But things change when it comes to working for the government, and especially on the margins. Self-interest leads men to produce products and services their customers need or want. In government, self-interest produces programs that some people want at the expense of others, with one main beneficiary being the one who administers the program for pay. In the market, when a product or service is no longer wanted or needed, people stop purchasing it, and the business fails, or produces another one that people are willing to buy. In government, if a program no longer works, it does not go away, but continues year after year, wasting more and more of peoples’ hard-earned money, and, in some cases, such as welfare dependency, ruining peoples’ lives. On the margin refers to when a politician gets stuck in a dilemma. Suppose a politician takes a strong stand in favor of issue A. Suppose then his district changes its views and generally opposes issue A. If he continues his strong stand, he will get voted out. This means he will have to change if he wants to stay in office, or he will have to waffle on it to make his stand acceptable to the new demographic in some way. This will lead him to make distinctions, subtleties, etc., which will make him seem to support both sides. His new stand will depend on how you read his remarks.

Why, then, do so many Catholics look to government as the solution for social problems? The answer seems to be that they have fallen for the “racket.” Politicians would not get elected if they admitted what they were up to, so they must persuade the population that they are out for the public interest. Since most of the people have never studied these things in any serious fashion, they believe the propaganda. This is not to say that there are not any sincere politicians out there, but, again, on the margin, they will be exposed.
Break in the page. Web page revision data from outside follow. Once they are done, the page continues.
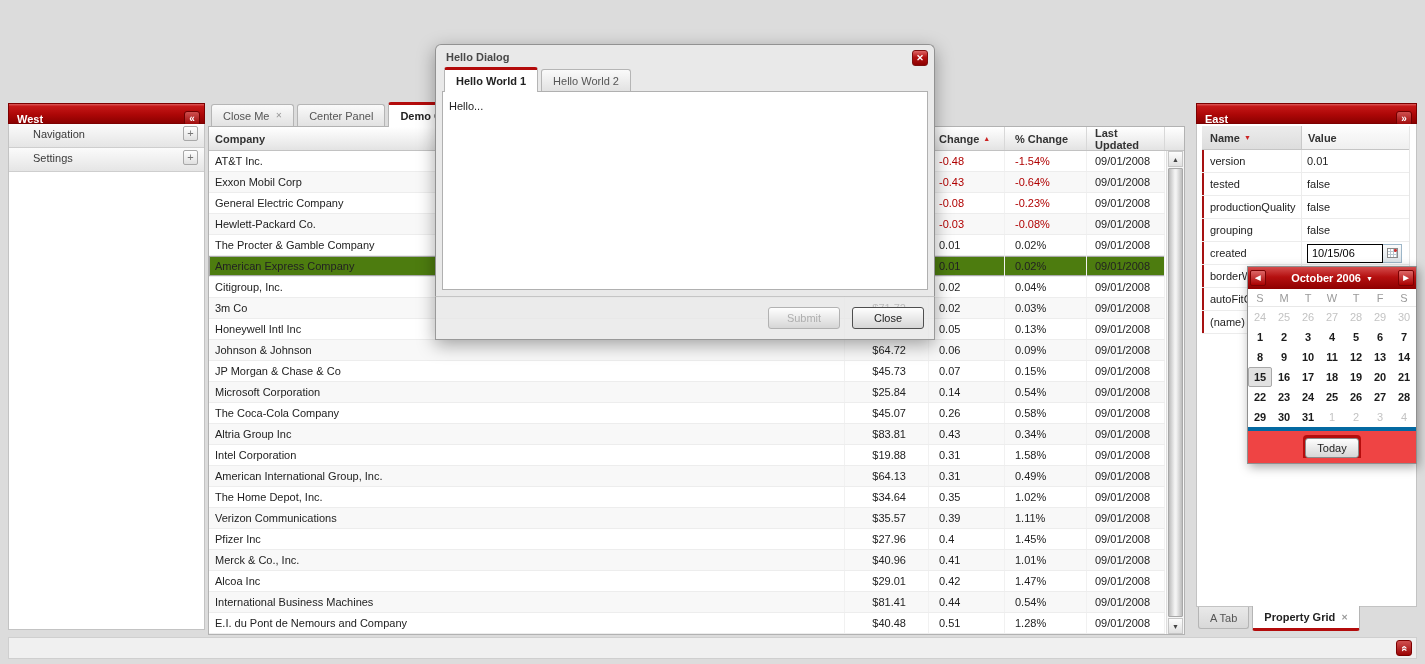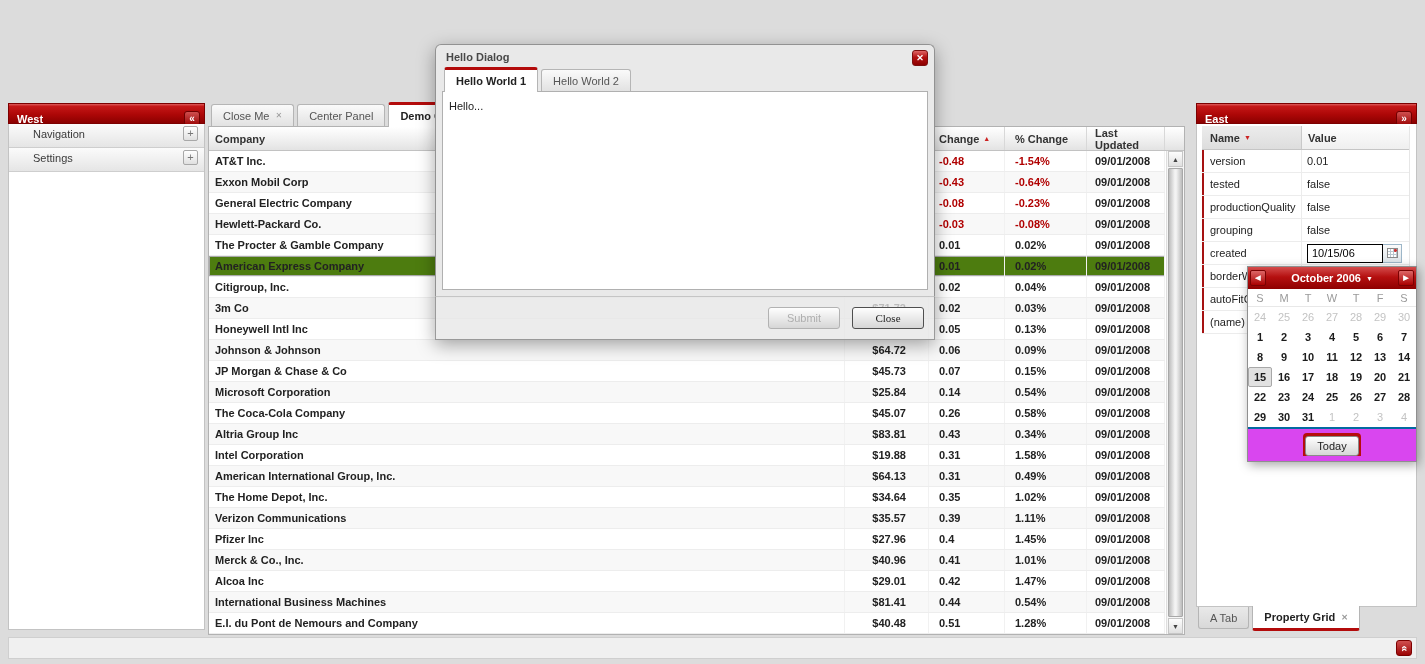"AT&T Inc." #stock-rows { font-weight: bold -> none }
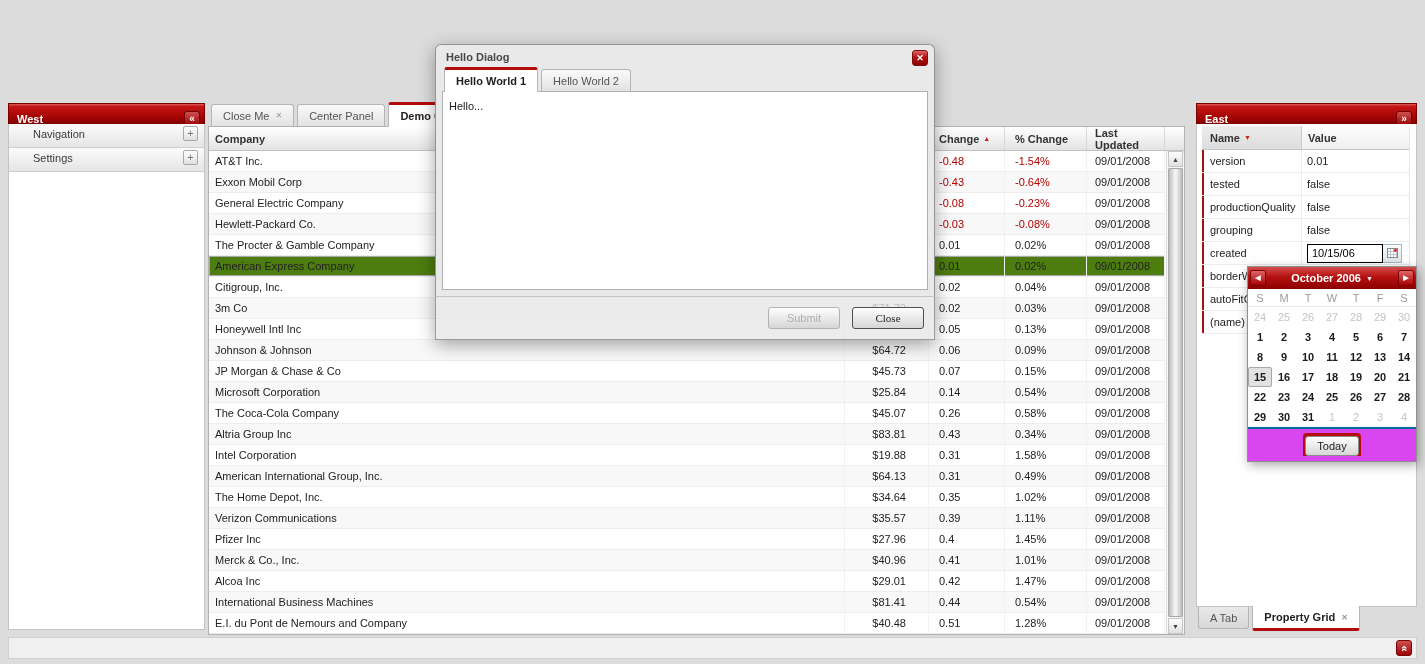"Close" .btn.default { font-family: Liberation Serif, serif -> none }
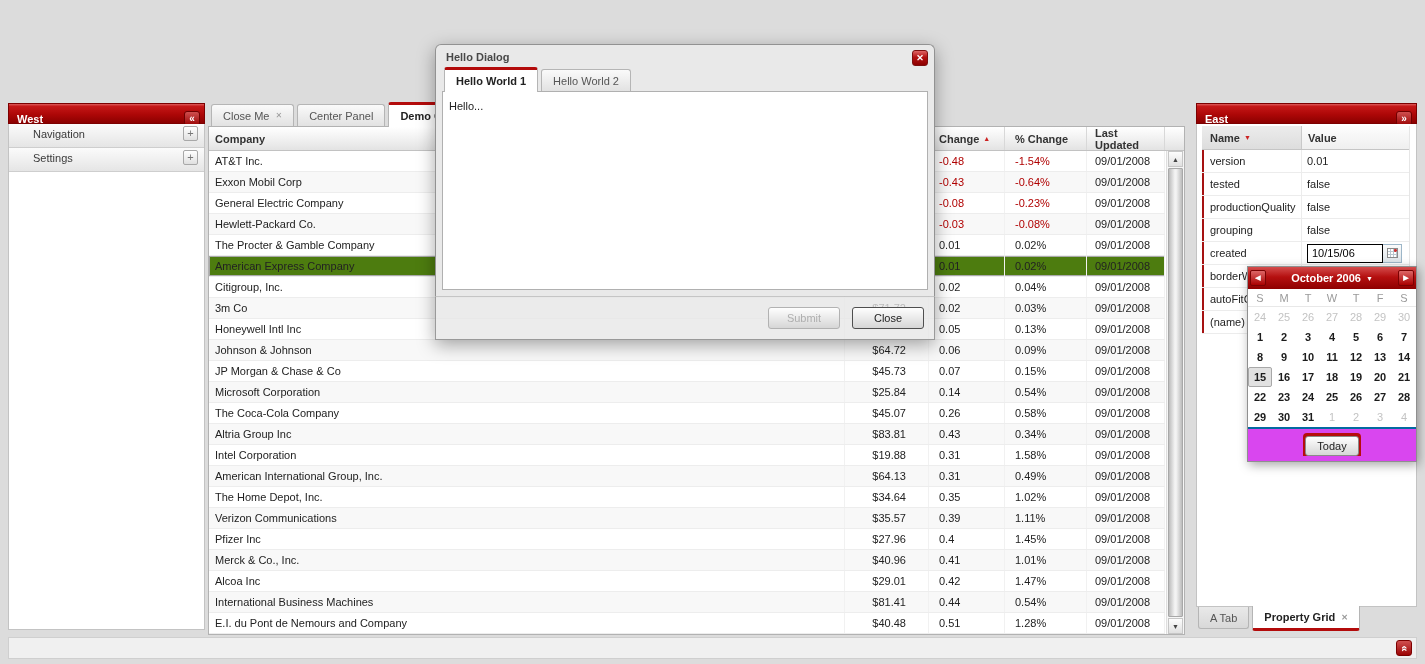"Today" #dp-footer { background: #d946ef -> #ef4444; border-top: 2px solid #0369a1 -> 4px solid #0369a1 }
The Common Good as an Excuse to Override Human Dignity

I cannot tell you how many times Catholics have used “the common good” as an excuse for more government involvement in peoples’ lives and the installing of socialistic, “spread the wealth” programs. This version of the common good is the foundation for some people’s idea of distributive justice, but actually it is based on the “Robin Hood fallacy” of robbing from the rich and giving to the poor.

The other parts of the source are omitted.